[Code change snippets]
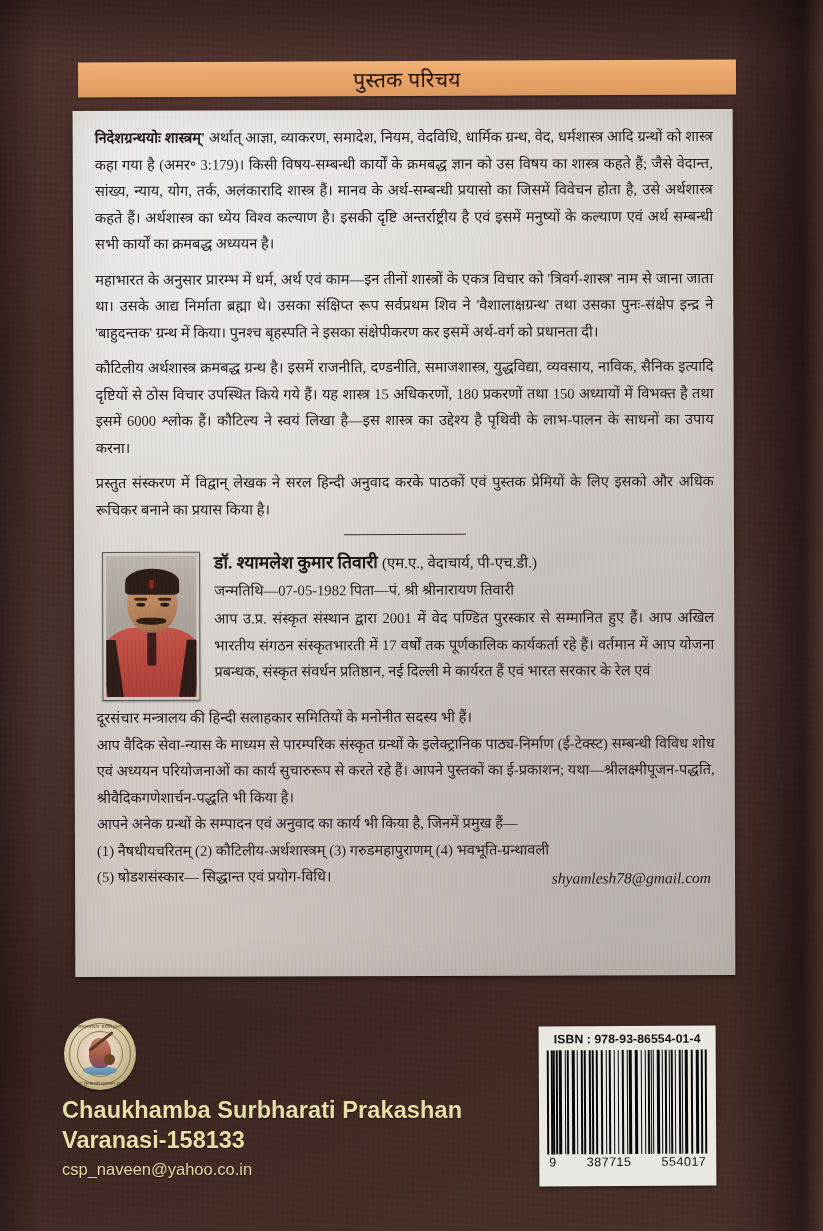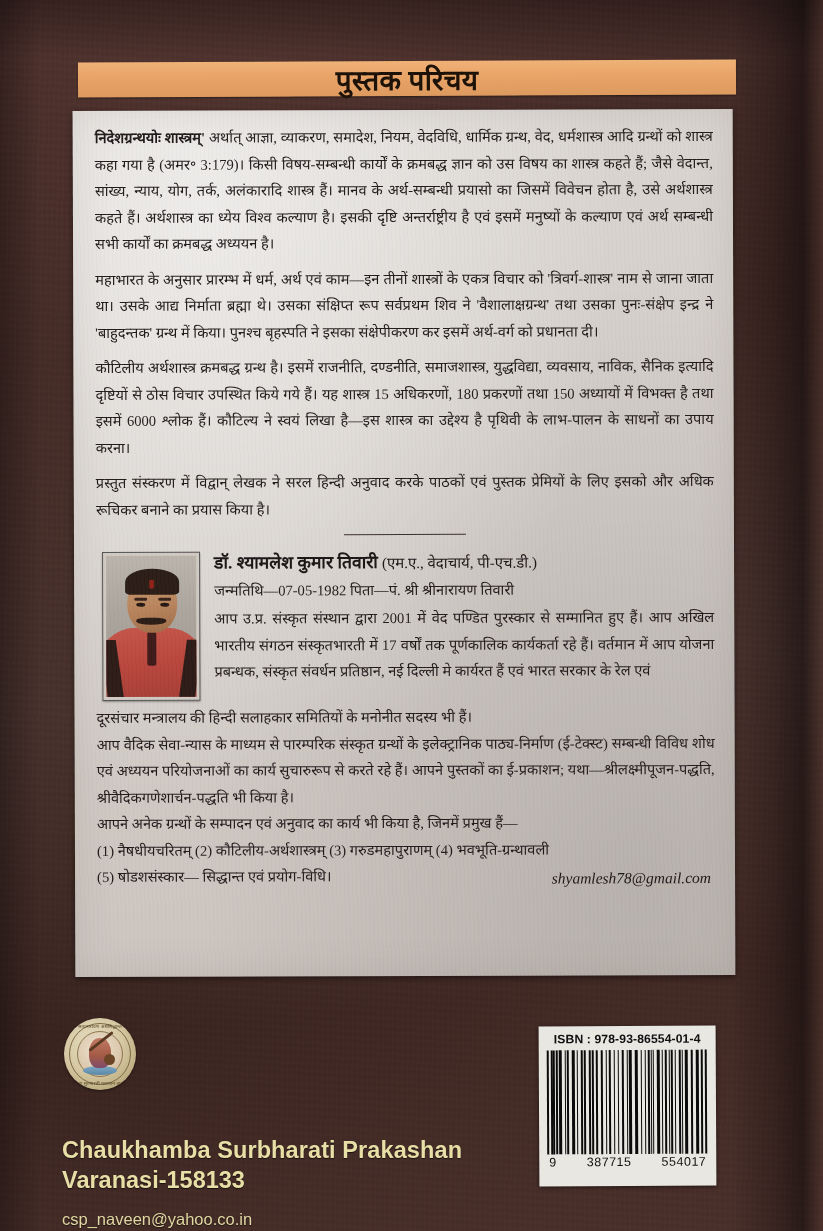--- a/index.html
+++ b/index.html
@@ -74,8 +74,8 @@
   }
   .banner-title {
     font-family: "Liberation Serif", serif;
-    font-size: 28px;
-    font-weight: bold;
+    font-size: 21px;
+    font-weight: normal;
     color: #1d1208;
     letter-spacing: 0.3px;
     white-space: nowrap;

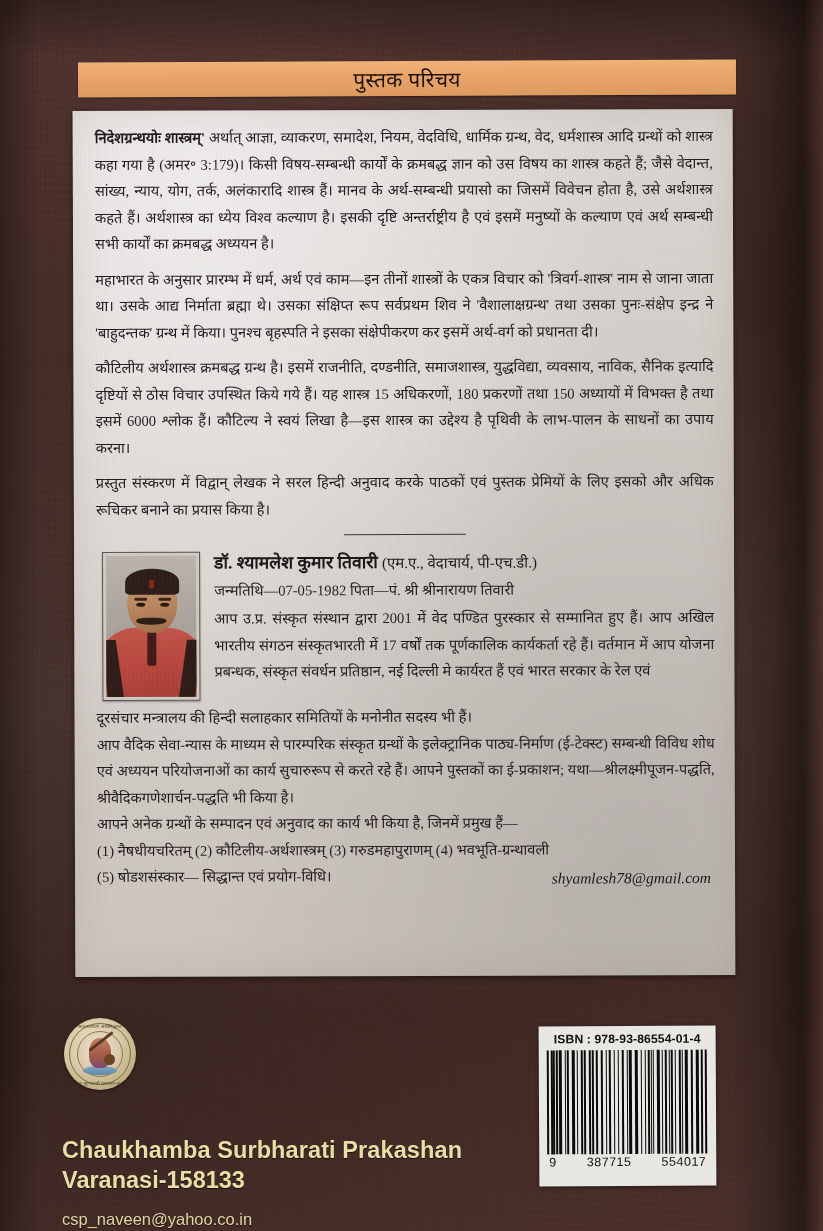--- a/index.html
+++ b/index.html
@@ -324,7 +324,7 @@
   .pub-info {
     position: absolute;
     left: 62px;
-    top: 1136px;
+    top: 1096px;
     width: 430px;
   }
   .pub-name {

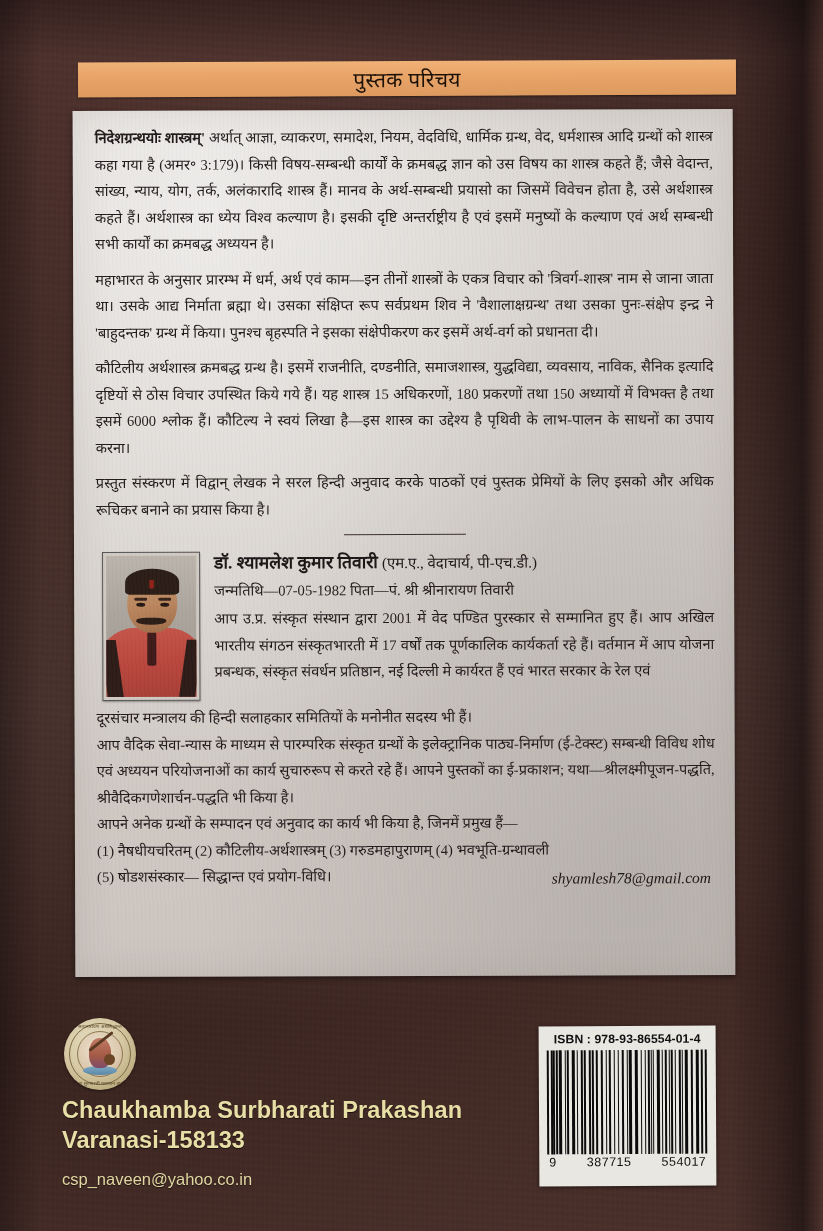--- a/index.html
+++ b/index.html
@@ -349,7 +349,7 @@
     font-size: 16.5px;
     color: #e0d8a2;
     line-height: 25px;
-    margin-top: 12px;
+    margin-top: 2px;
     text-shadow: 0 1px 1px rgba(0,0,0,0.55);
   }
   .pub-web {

▶ Exercise directions
All of the data above needs to be given again exactly. Leave out each image.

▶ Answer below
--- a/index.html
+++ b/index.html
@@ -74,8 +74,8 @@
   }
   .banner-title {
     font-family: "Liberation Serif", serif;
-    font-size: 28px;
-    font-weight: bold;
+    font-size: 21px;
+    font-weight: normal;
     color: #1d1208;
     letter-spacing: 0.3px;
     white-space: nowrap;

--- a/index.html
+++ b/index.html
@@ -324,7 +324,7 @@
   .pub-info {
     position: absolute;
     left: 62px;
-    top: 1136px;
+    top: 1096px;
     width: 430px;
   }
   .pub-name {

--- a/index.html
+++ b/index.html
@@ -349,7 +349,7 @@
     font-size: 16.5px;
     color: #e0d8a2;
     line-height: 25px;
-    margin-top: 12px;
+    margin-top: 2px;
     text-shadow: 0 1px 1px rgba(0,0,0,0.55);
   }
   .pub-web {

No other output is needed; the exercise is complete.